Il protège tous les autres. L'homme blond qui signe des autographes, la femme en blanc qui apporte les assiettes, l'inconnue du lit d'à côté. Il n'a pas le choix : ils n'écoutent pas ses mises en garde.

Sa voisine force son poing serré pour y glisser quelque chose. Il voudrait regarder mais ce serait de la folie. Il ne peut pas même prendre le risque de cligner des paupières.

Elle insiste encore cinq minutes, passe un doigt sur le dos de sa main pour le distraire de sa mission. Plus il y pense et plus il est persuadé qu'elle est à leur solde.

« Frank, prévient la dame en blanc, il faut dormir maintenant.

– Je dois surveiller » lui oppose-t-il, buté.

Elle soupire :

« Je vais le faire pour toi. Dors un peu.

– Il ne faut pas la lâcher des yeux, rappelle-t-il.
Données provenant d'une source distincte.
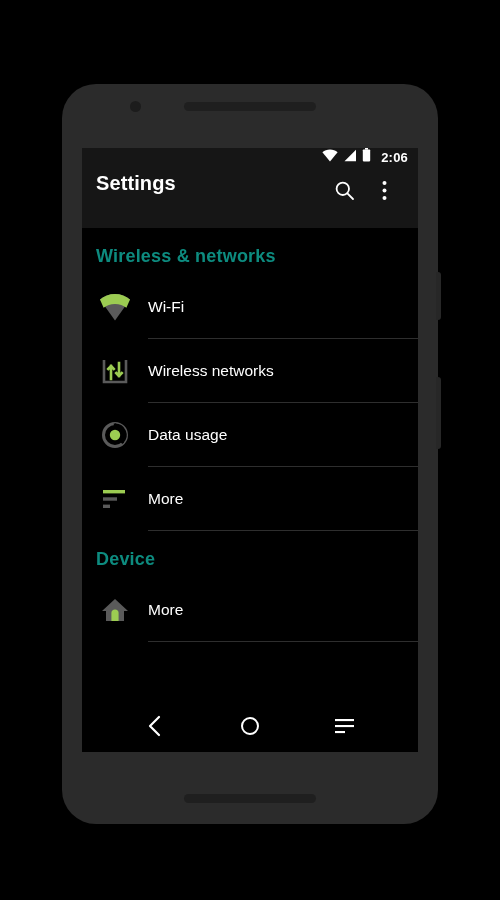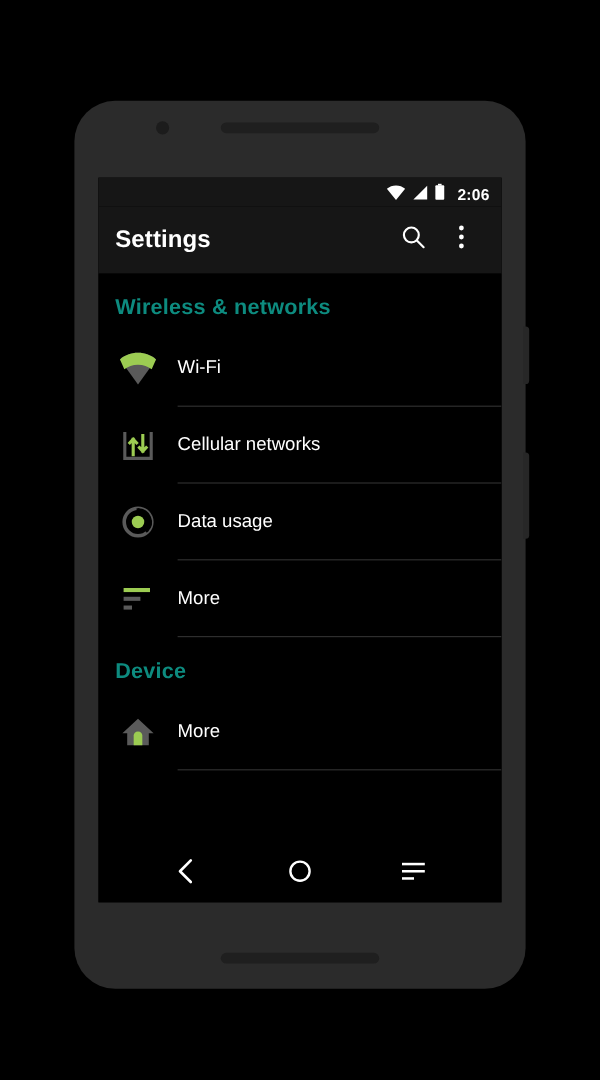"2:06" .status-bar { align-items: flex-end -> flex-start }
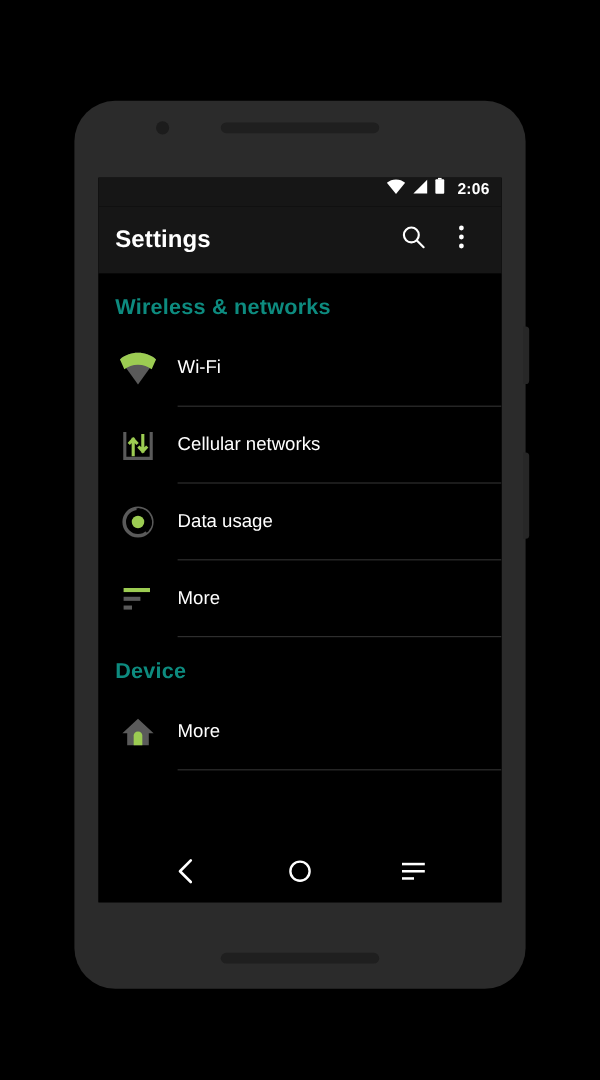"Settings" .app-bar { align-items: center -> flex-start }
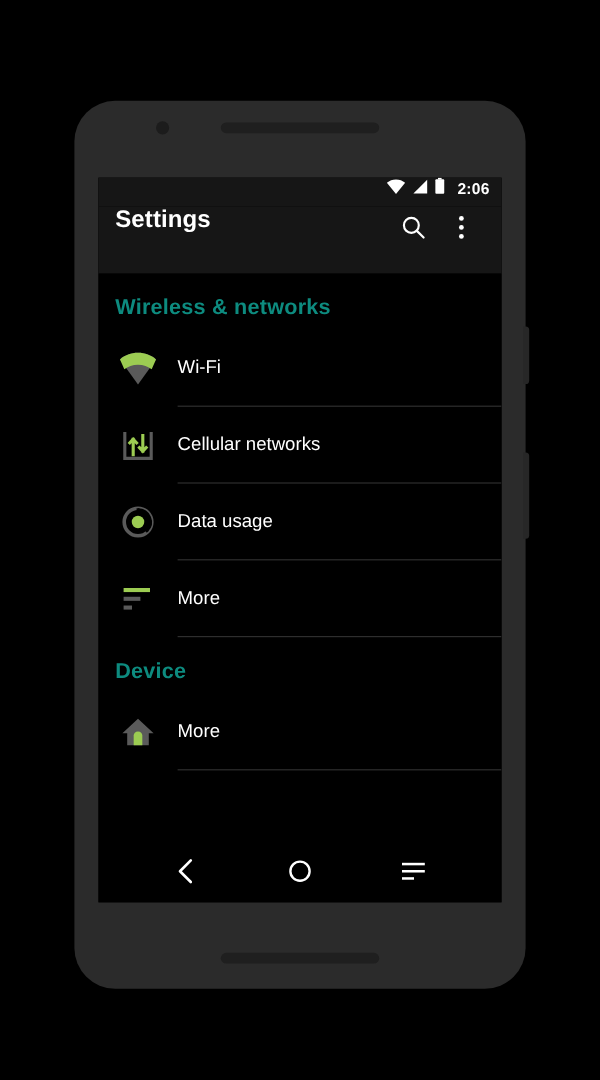"Cellular networks" div.row-label { text: Cellular -> Wireless }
– Je sais. Je ferai attention. »

Et comme chaque soir, il accepte de se fier à la guérisseuse. Il n'est pas rassuré, malgré tout, quand il pose sa tête sur l'oreiller ; il craint qu'elle n'oublie la tâche qu'il lui a confiée, qu'elle ne le relaye pas. Si cela se produit, la lézarde s'ouvrira, béante, pour l'avaler dans son sommeil.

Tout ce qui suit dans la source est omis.